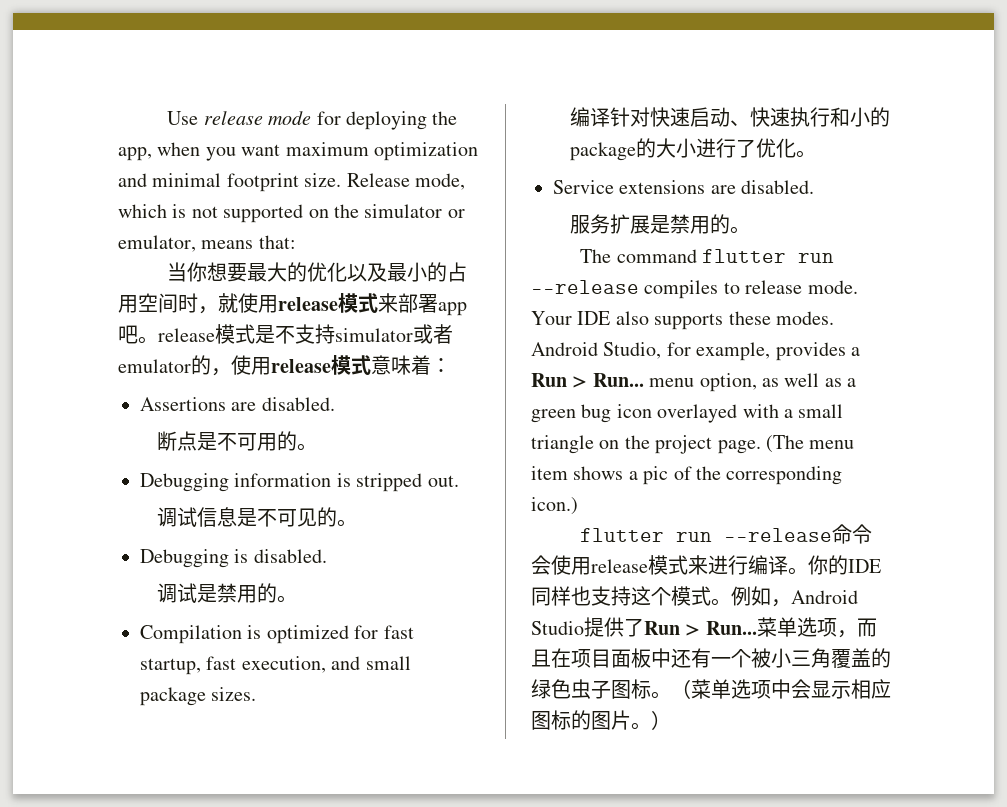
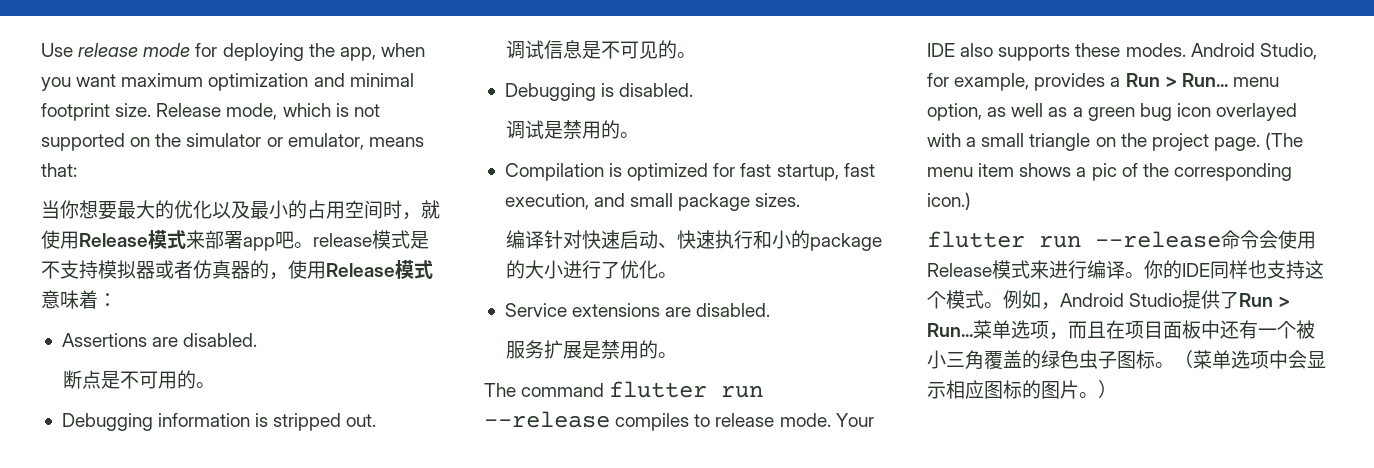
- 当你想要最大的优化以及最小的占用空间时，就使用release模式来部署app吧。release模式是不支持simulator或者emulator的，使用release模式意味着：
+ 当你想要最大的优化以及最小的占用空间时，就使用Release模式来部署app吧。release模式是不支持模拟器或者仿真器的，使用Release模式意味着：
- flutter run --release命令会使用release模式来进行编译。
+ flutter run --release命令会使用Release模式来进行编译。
···
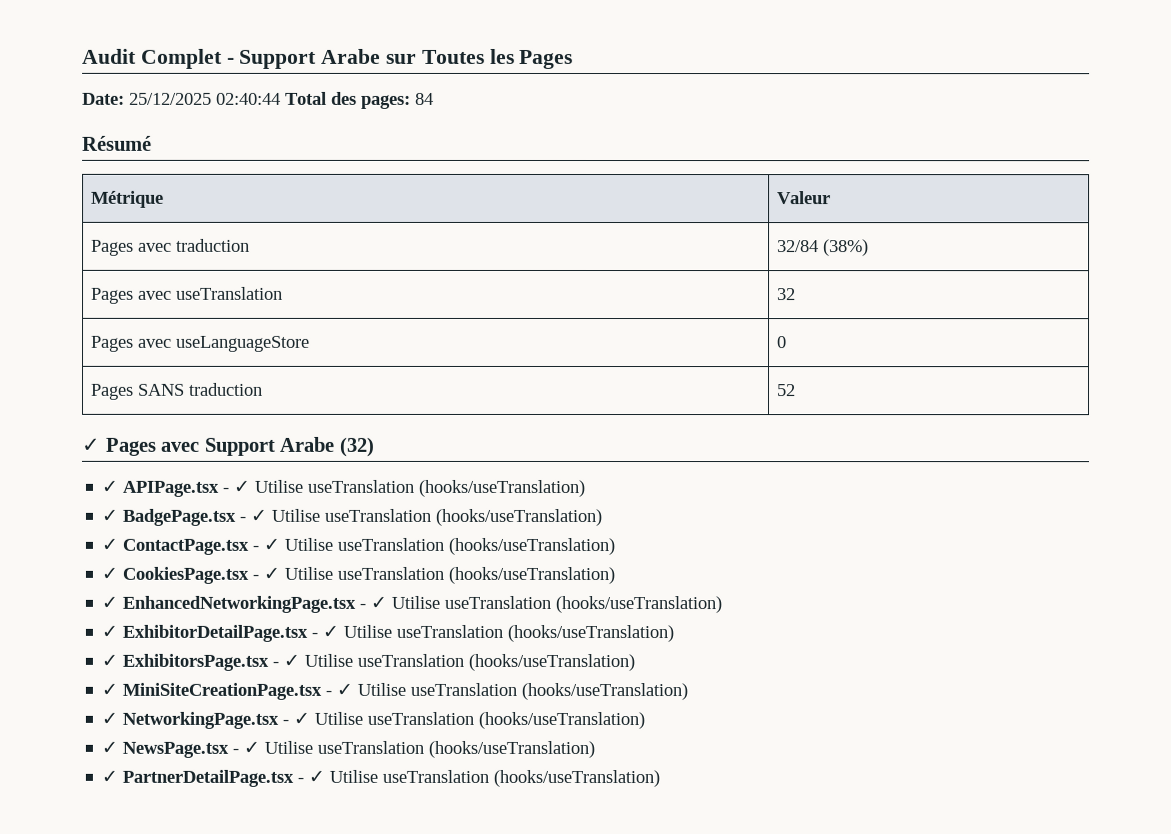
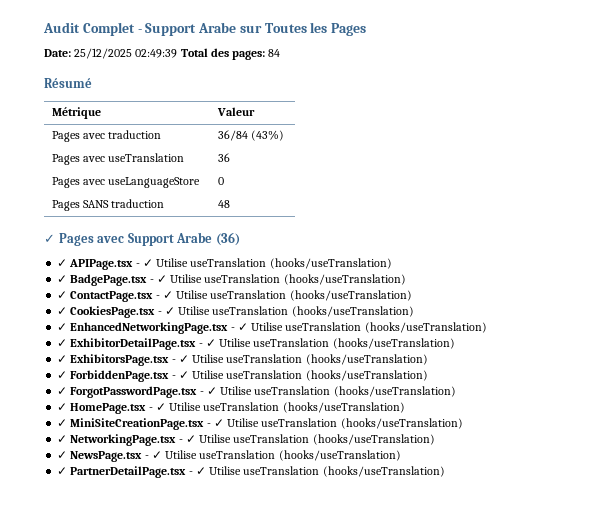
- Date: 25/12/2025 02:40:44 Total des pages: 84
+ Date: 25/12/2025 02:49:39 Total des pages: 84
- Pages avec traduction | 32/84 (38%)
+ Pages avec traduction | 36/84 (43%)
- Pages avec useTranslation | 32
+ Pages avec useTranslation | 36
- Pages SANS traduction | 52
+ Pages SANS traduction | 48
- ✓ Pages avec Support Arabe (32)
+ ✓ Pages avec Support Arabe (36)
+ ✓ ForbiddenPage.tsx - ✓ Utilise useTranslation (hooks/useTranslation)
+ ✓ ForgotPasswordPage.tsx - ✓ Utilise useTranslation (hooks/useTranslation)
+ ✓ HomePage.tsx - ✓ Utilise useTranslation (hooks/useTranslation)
···
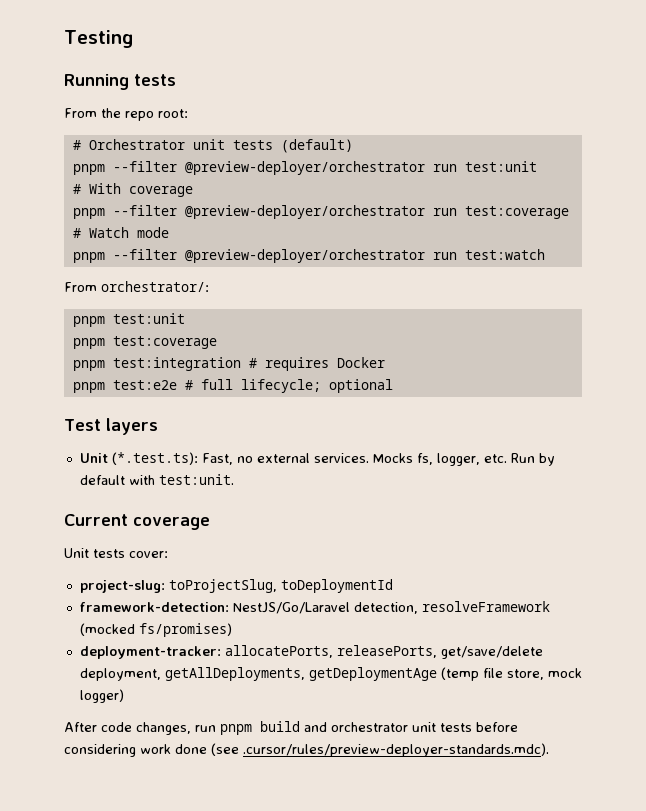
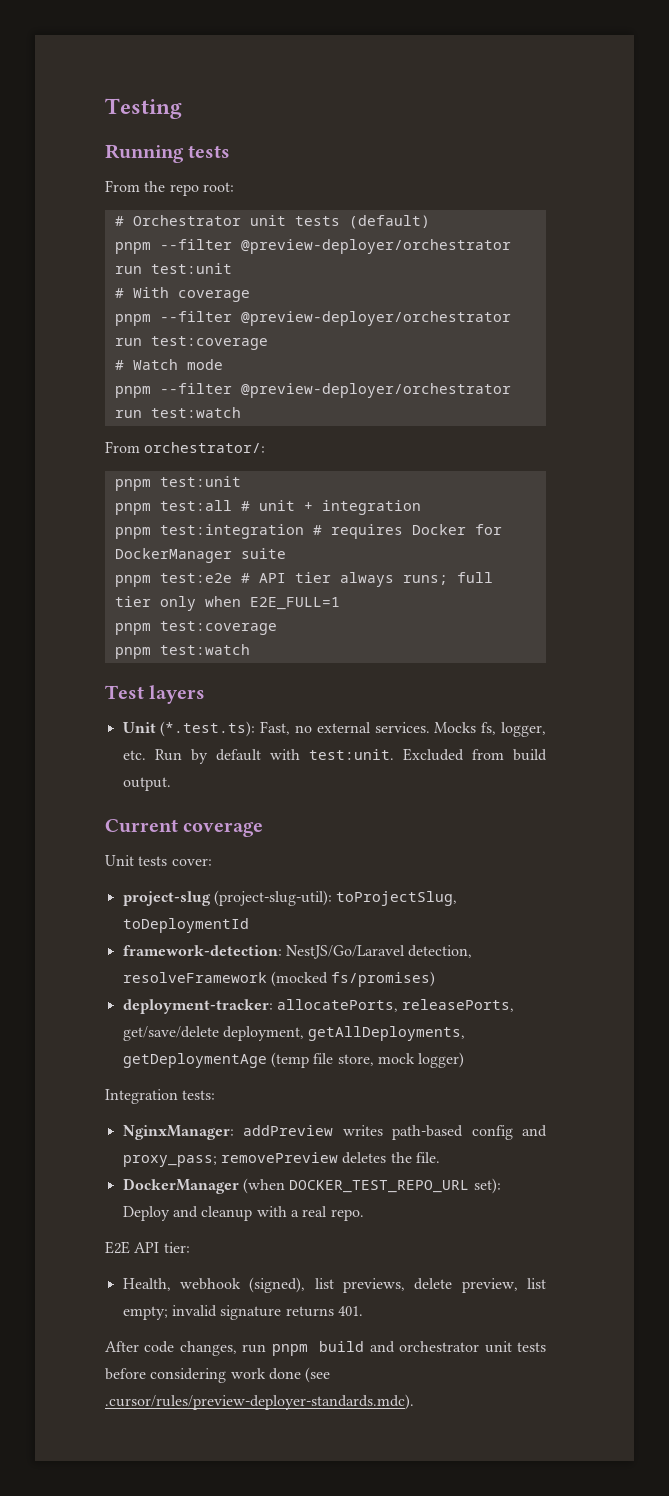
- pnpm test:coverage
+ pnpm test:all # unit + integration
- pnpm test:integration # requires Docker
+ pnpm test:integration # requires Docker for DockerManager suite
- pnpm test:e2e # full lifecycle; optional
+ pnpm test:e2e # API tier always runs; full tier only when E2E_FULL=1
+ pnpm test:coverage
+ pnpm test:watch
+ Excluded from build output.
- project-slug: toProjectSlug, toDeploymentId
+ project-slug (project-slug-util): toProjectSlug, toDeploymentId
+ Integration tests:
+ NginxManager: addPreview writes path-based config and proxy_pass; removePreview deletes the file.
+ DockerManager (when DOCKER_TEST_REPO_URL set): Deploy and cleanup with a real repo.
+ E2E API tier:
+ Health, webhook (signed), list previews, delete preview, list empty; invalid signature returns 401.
···
→ **WHAT TO WORK ON**
Transcribe each line of the data above, unaltered, from the one where "ForbiddenPage.tsx - ✓" appears to the one where "HomePage.tsx - ✓ Utilise useTranslation (hooks/useTranslation)" appears, inclusive of both.

→ **TASK RESULT**
+ ✓ ForbiddenPage.tsx - ✓ Utilise useTranslation (hooks/useTranslation)
+ ✓ ForgotPasswordPage.tsx - ✓ Utilise useTranslation (hooks/useTranslation)
+ ✓ HomePage.tsx - ✓ Utilise useTranslation (hooks/useTranslation)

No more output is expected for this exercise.